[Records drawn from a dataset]
++++++++++

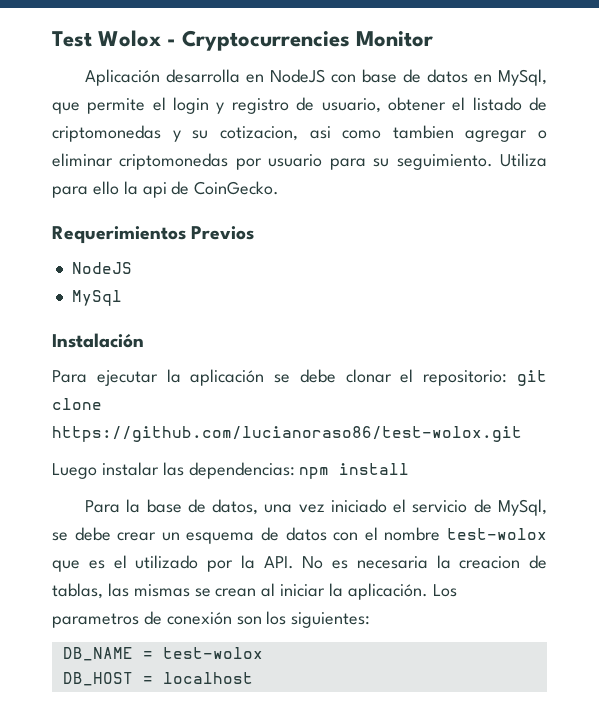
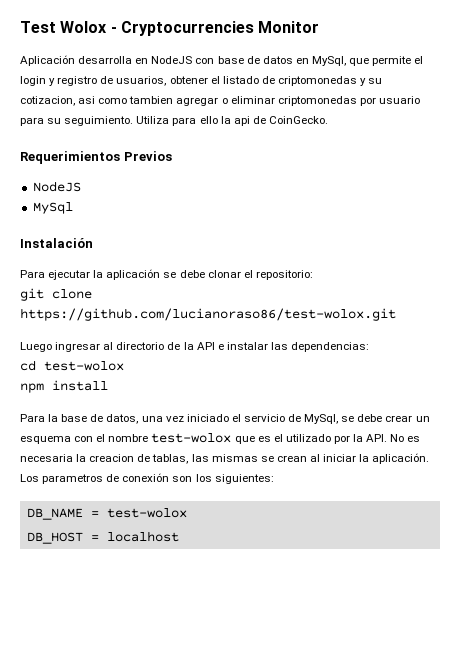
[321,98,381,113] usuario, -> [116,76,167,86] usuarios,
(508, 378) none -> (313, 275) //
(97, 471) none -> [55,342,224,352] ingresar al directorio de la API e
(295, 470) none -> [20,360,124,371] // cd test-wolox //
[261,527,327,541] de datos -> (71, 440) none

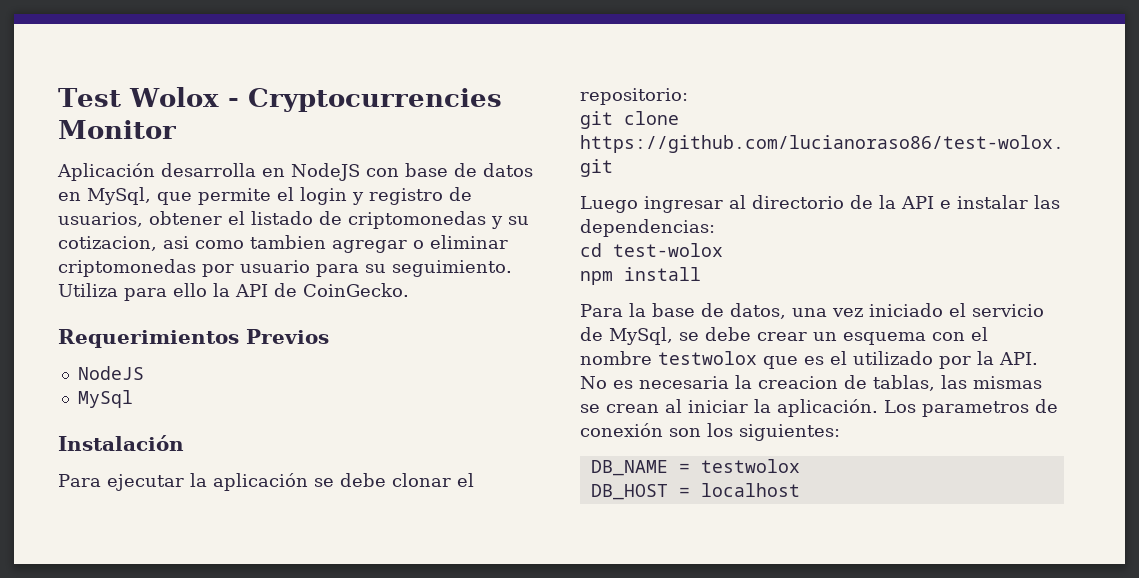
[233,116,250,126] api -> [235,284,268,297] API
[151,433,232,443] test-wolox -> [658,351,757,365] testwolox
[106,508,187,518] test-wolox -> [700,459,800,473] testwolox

++++++++++

◆ **What you need to do**:
Reproduce the lines from the one with "(295, 470) none" through the end of the data, keeping both end lines, adding nothing, and dropping any pictures.

◆ **Task response**:
(295, 470) none -> [20,360,124,371] // cd test-wolox //
[261,527,327,541] de datos -> (71, 440) none

[233,116,250,126] api -> [235,284,268,297] API
[151,433,232,443] test-wolox -> [658,351,757,365] testwolox
[106,508,187,518] test-wolox -> [700,459,800,473] testwolox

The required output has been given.